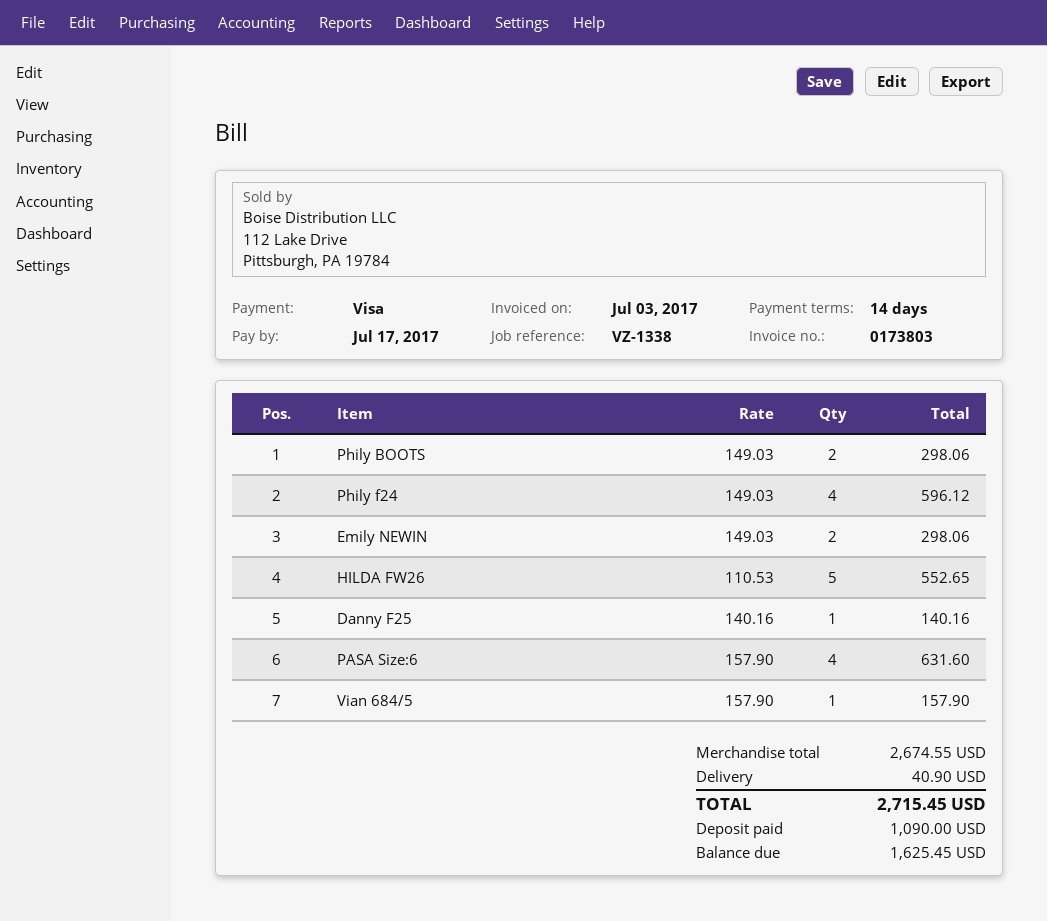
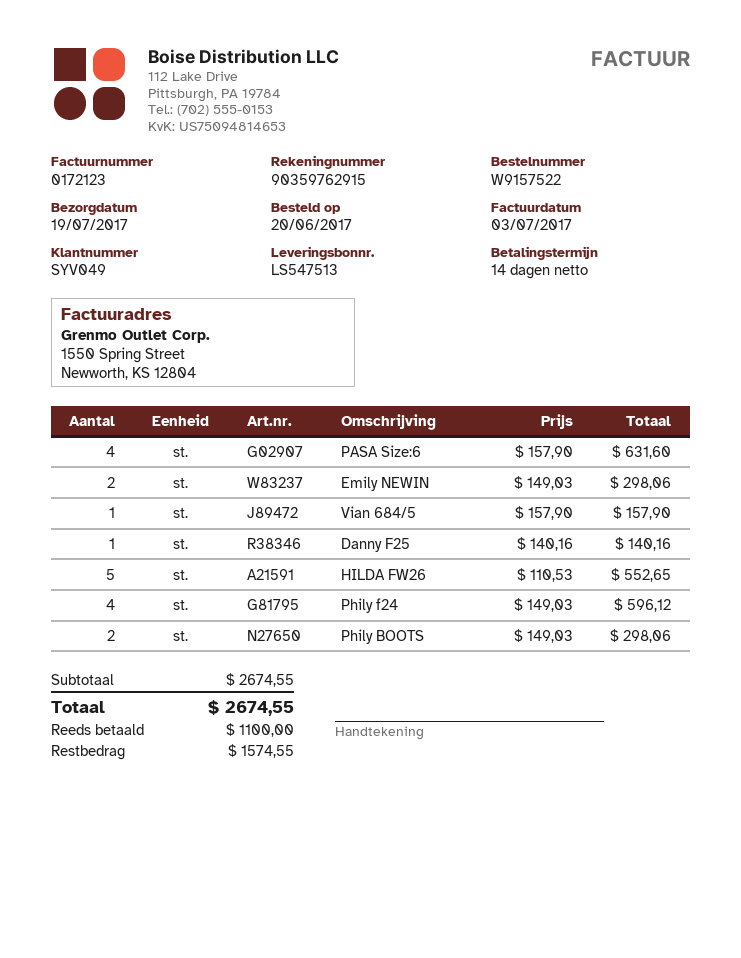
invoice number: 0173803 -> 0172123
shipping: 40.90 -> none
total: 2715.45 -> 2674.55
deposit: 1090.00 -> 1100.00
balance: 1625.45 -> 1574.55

+ + +

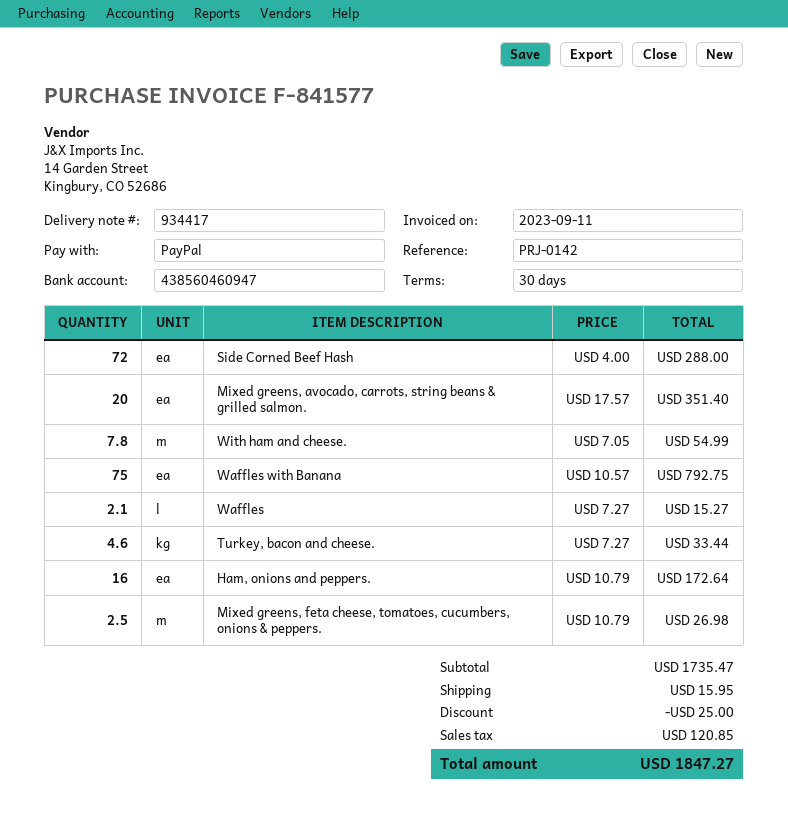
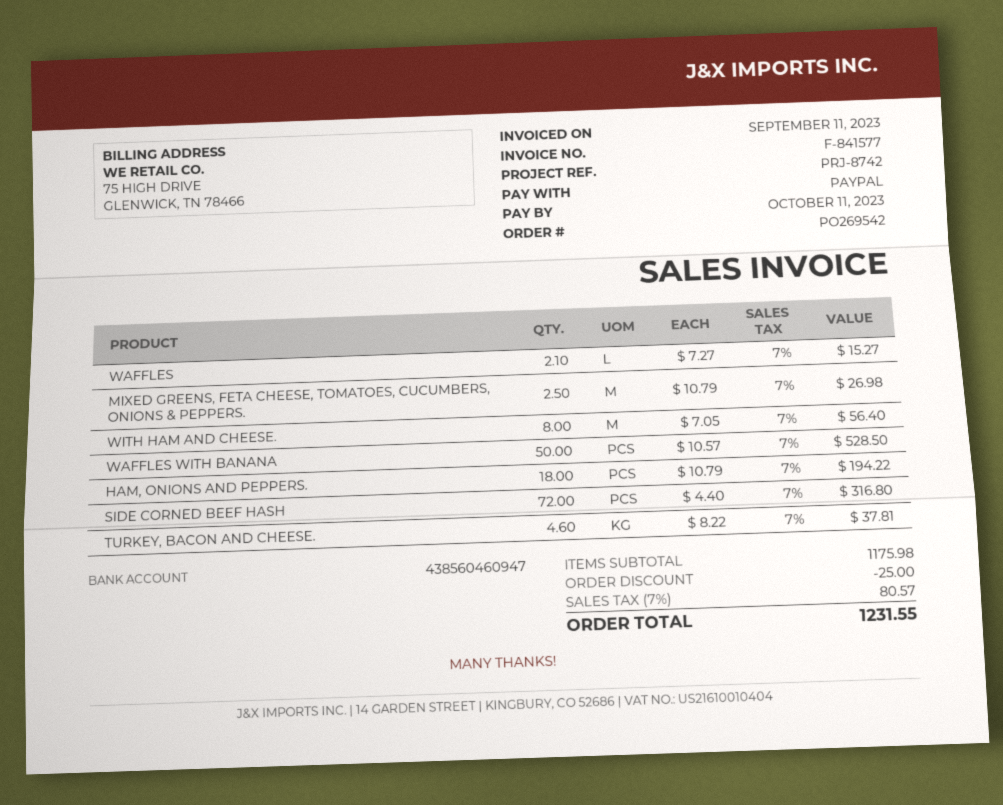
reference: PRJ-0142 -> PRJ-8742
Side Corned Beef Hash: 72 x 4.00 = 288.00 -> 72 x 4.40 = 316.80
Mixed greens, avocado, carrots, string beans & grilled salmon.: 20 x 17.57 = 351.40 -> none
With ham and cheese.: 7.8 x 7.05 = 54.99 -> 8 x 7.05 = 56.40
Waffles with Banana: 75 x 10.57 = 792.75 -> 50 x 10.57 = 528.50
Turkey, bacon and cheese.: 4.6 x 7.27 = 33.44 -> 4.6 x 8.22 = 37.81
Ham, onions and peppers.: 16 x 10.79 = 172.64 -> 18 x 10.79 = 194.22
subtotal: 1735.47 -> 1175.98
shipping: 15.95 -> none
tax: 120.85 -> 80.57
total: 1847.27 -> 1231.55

+ + +

Work request:
What is needed is a verbatim copy of every line in the records above from the one containing "Side Corned Beef" down to the one containing "total: 1847.27 -> 1231.55", both included, and nothing more.

Answer section:
Side Corned Beef Hash: 72 x 4.00 = 288.00 -> 72 x 4.40 = 316.80
Mixed greens, avocado, carrots, string beans & grilled salmon.: 20 x 17.57 = 351.40 -> none
With ham and cheese.: 7.8 x 7.05 = 54.99 -> 8 x 7.05 = 56.40
Waffles with Banana: 75 x 10.57 = 792.75 -> 50 x 10.57 = 528.50
Turkey, bacon and cheese.: 4.6 x 7.27 = 33.44 -> 4.6 x 8.22 = 37.81
Ham, onions and peppers.: 16 x 10.79 = 172.64 -> 18 x 10.79 = 194.22
subtotal: 1735.47 -> 1175.98
shipping: 15.95 -> none
tax: 120.85 -> 80.57
total: 1847.27 -> 1231.55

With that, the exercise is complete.